Children eat the way they've been taught to eat.

That's not to say that your children don't come to the table with their own issues.  They do. And some kids can be particularly challenging to teach. But if you can recite the routine, your kids can too.

If you want to change the way your kids eat you've got to change the way you interact with them around food.

Put this structure into place regardless of your issue.

Even if you can't see how it'll help.  It will.

1) Serve different foods from day-to-day for every meal and snack.  (Structure for What to serve.)

I cannot emphasis the importance of rotating foods on a regular basis for increasing your kids’ food acceptance, and for shaping their attitudes towards eating. If you can also mix things up so fruits and vegetables are offered more frequently, that's a bonus.

Read House Building 101 and Breakfast: The Most Important Meal of the Day.

2) Establish a regular routine for the timing of meals and snacks. Eliminate grazing and eating on demand. (Structure for When to serve.)

I'm not saying you shouldn't be responsive to your child’s hunger. By all means, adapt the timing of meals and snacks a little here and a little there. But kids have got to come to the table ready to eat (both physically and emotionally) in order to eat what you offer—when you offer it. 

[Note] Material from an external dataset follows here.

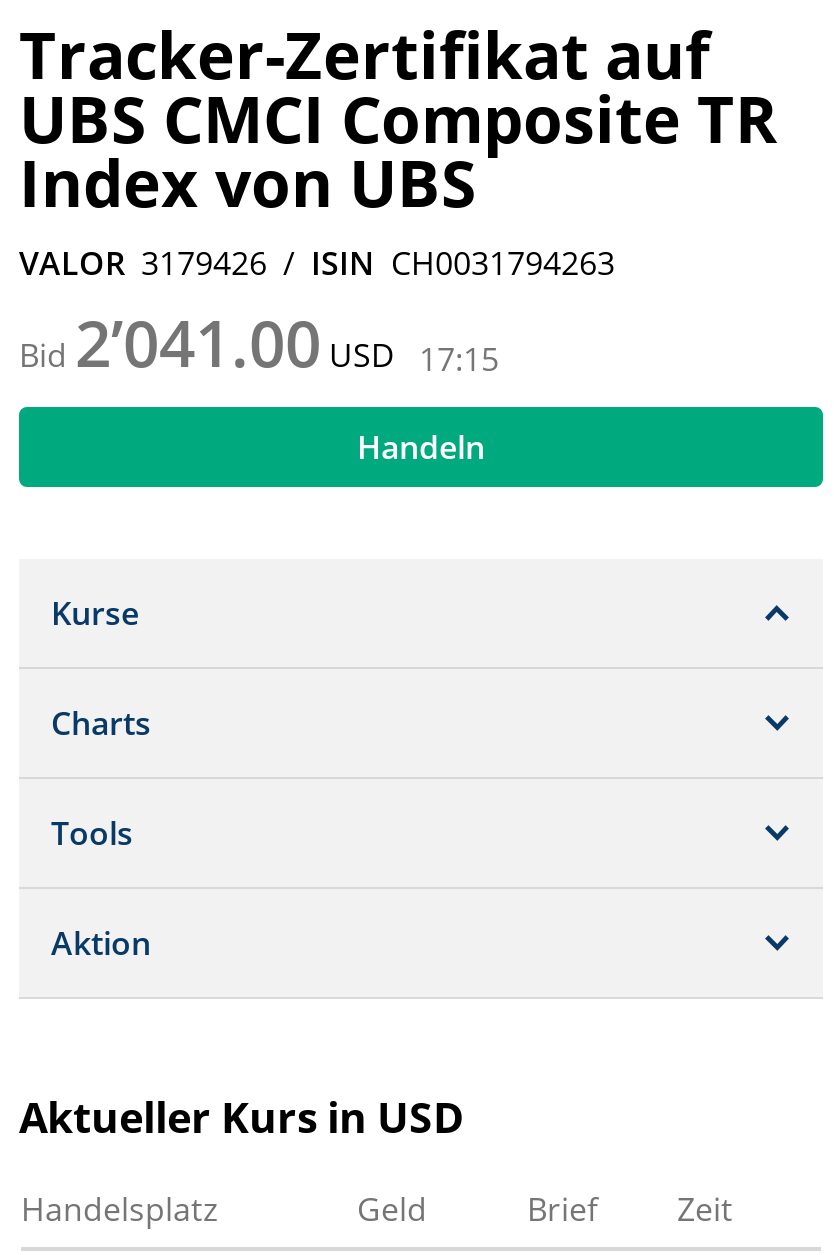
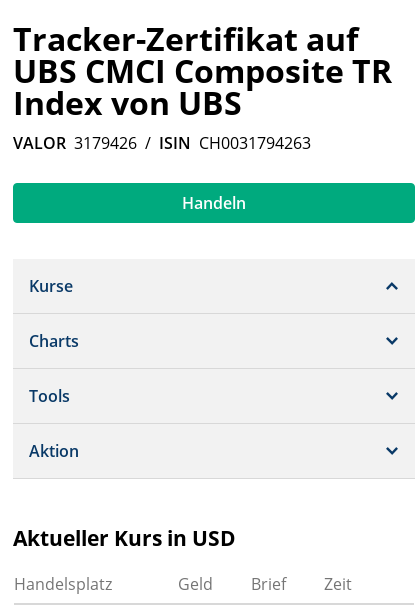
- Bid 2’041.00 USD 17:15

3) Build compromises into the structure.  Don’t wing it.  (Structure for How to serve.)

This is the most complicated part of the plan, and so it’s the most difficult component to discuss succinctly, but it’s probably also the most important.  Structured compromises:

  • Eliminate the power struggle.
  • Stop your structure from being rigid.
  • Prevent the structure from crumbling.

With structured compromises everyone know their role and everyone knows their limits.

Conversely, compromises that come willy-nilly encourage your kids to be combative. (With enough effort they might just win!)

Here are some structured compromises:

4) Make sure your lessons are hitting home.

  1. Talk to your children about the structure.  Most parents keep the game plan a secret.
  2. Then make sure your kids are learning the lessons you intend.  Read Conscious Parenting and Treating the Symptoms, Not the Cause.
  3. Finally, respond to your kids' resistence by returning to the structure.

Many parents mistakenly believe that the opposite of pressure is leniency. It's not. The opposite of pressure is STRUCTURE. 

Don't set up a confrontation.  A strong structure will resolve your eating problems:

  • Parents and kids both know what to expect when it comes to eating.
  • Structure transfers discussion from the food to the behavior.  When the structure is successful, it eliminates discussion about eating entirely.

Structure acts like the walls of your house: it keeps everything standing. 

Sounds unbelievable, I know. But it's true.  When a strategy fails, go back and shore up the structure. It's the only sure-fire way to succeed.